Location
- Country: Canada
- Province: Quebec
- Region: Saguenay-Lac-Saint-Jean
- Regional County Municipality: Lac-Saint-Jean-Est Regional County Municipality
- Municipalities: Belle-Rivière

Physical characteristics
- Source: Lac Morelle
- • location: Belle-Rivière
- • coordinates: 48°04′19″N 71°44′32″W﻿ / ﻿48.07199°N 71.74222°W
- • elevation: 444
- Mouth: la Belle Rivière
- • location: Belle-Rivière
- • coordinates: 48°13′49″N 71°43′45″W﻿ / ﻿48.23028°N 71.72916°W
- • elevation: 346 m (1,135 ft)
- Length: 23.2 km (14.4 mi)
- • location: Belle-Rivière

Basin features
- • left: (from the mouth) Discharge of lac Loriset, discharge of lac Binet, Serpentin and Lavimaudière, discharge of lac Barré, décharge du lac Marsanne.
- • right: (from the mouth) Discharge of lac des Vermisseaux.

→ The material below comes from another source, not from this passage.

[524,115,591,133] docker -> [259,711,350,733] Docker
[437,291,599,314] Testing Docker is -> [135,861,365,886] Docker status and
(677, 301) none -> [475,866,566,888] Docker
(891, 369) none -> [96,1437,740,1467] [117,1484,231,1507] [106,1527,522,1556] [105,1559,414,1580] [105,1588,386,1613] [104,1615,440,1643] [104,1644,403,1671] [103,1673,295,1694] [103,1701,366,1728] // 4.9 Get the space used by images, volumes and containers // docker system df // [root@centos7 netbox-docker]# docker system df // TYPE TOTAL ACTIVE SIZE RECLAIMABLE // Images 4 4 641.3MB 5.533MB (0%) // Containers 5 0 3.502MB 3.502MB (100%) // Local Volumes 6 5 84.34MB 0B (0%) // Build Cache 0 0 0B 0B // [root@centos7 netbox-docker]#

= Rivière du Milieu (lac de la Belle Rivière) =

The Rivière du Milieu is a tributary of Lac de la Belle Rivière, flowing the unorganized territory of Belle-Rivière, in the Lac-Saint-Jean-Est Regional County Municipality, in the administrative region of Saguenay-Lac-Saint-Jean, in the province of Quebec, in Canada. The course of this river is located in the northwestern part of the Laurentides Wildlife Reserve.

The middle river valley is located between route 155 (connecting La Tuque to Chambord) and route 169 (connecting Quebec (city) to Alma). This valley is served by some secondary forest roads, especially for forestry and recreational tourism activities.

Forestry is the main economic activity in this valley; recreational tourism, second.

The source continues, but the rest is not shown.